1921 yılında Magdeburg kentinin baş mimarı olan Taut, bozulan eski kent merkezini yeniden canlandırmada, bu ütopik düşüncelerini az da olsa uygulayabilme yollarını aramıştır. 1925’den 1932 yılına dek, çoğu bugün de duran onbinden fazla konut yapmıştır. Berlin-Britz’deki (1925-31) ve Berlin-Zehlendorf’taki (1926-31),15 toplu konutu dönemin en iyi örneklerindendi.
Bruno Taut, Türkiye ile ilişkisini ilk olarak 1916 yılında Werkbund üyelerinin de mensup olduğu on bir ileri gelen mimarların rol aldığı “İstanbul’daki Dostluk Evi” yarışmasında geliştirme fırsatı bulur. Taut, 1927 yılında uluslarası yapı sergisiyle Werkbund mimari ve ürün tasarımı yenilikçisi olarak ödül almıştır.

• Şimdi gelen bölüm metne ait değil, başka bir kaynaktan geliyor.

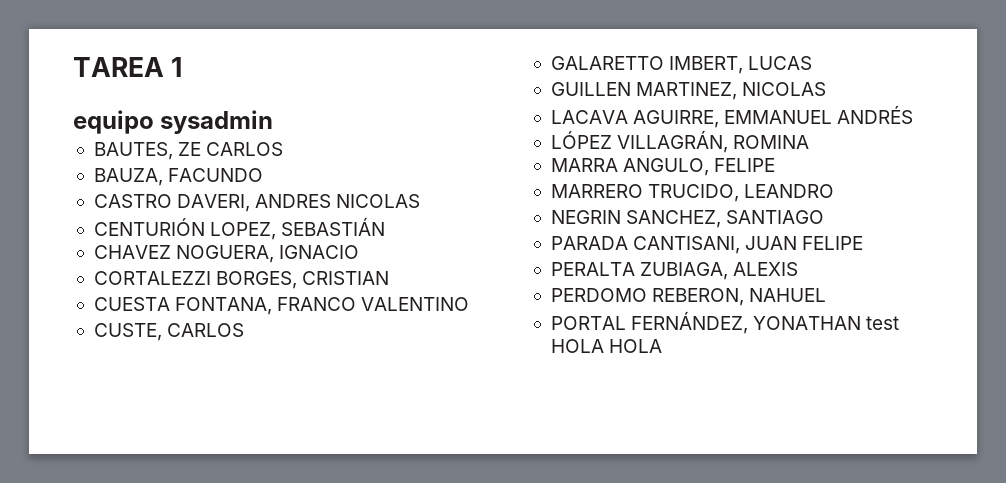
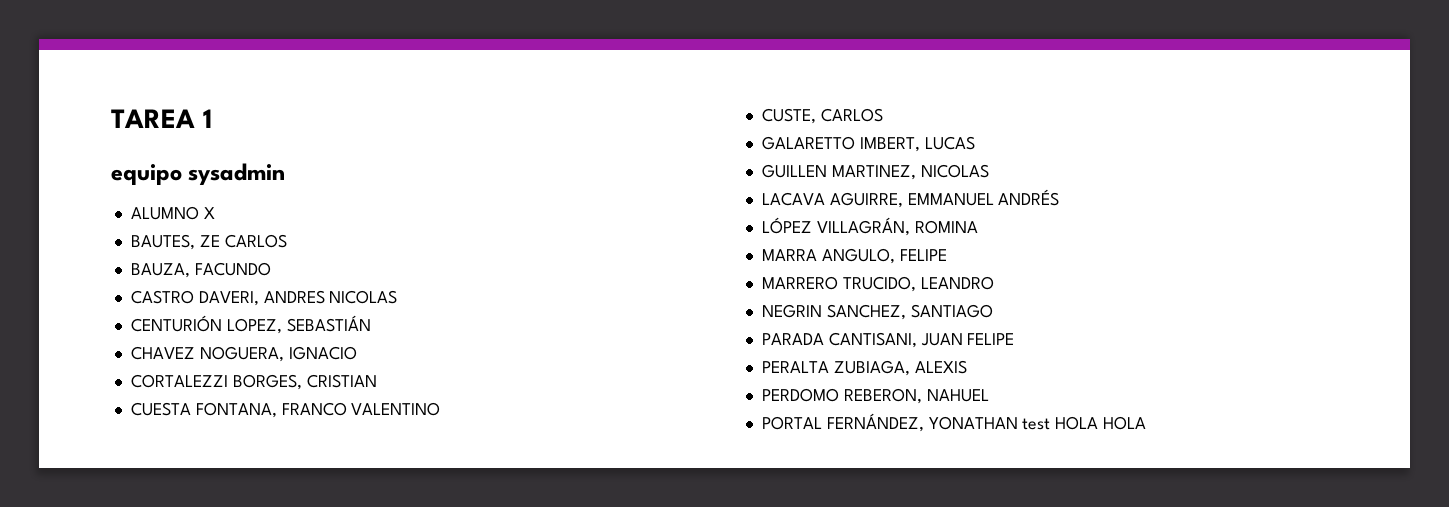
(274, 122) none -> [130,206,215,220] // ALUMNO X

O zamanda yenilikçi ve tasarruflu yöntemler kullanarak konut yapımlarında gelişim sağlandı ve konutun eski sanayi tipi yapılardan ayrıştırılması sağlandı. Bu arayışa katılan mimarlar şunlardı: Victor Bourgeois, Le Corbusier, J.J. P. Oud, Mart Stam, Peter Behrens, Walter Gropius, Ludwig Mies van der Rohe, Hans Poelzig, Hans Scharoun, Max ve Bruno Taut. 1929 yılında yazdığı ‘Avrupa ve Amerika’da Yeni Yapı Sanatı’ adlı kitabında fonksiyonel olanın daha güzel olacağını vurgularken, modern mimarlığın gitgide artmasından dolayı ortaya çıkacak sosyo-kültürel çeşitliliğin sorun çıkaracağını o tarihte öngörmüştür. 1930’lu yıllar dikkatle incelendiğinde, Taut yapılarında oran ve işlevi ön plana çıkartır.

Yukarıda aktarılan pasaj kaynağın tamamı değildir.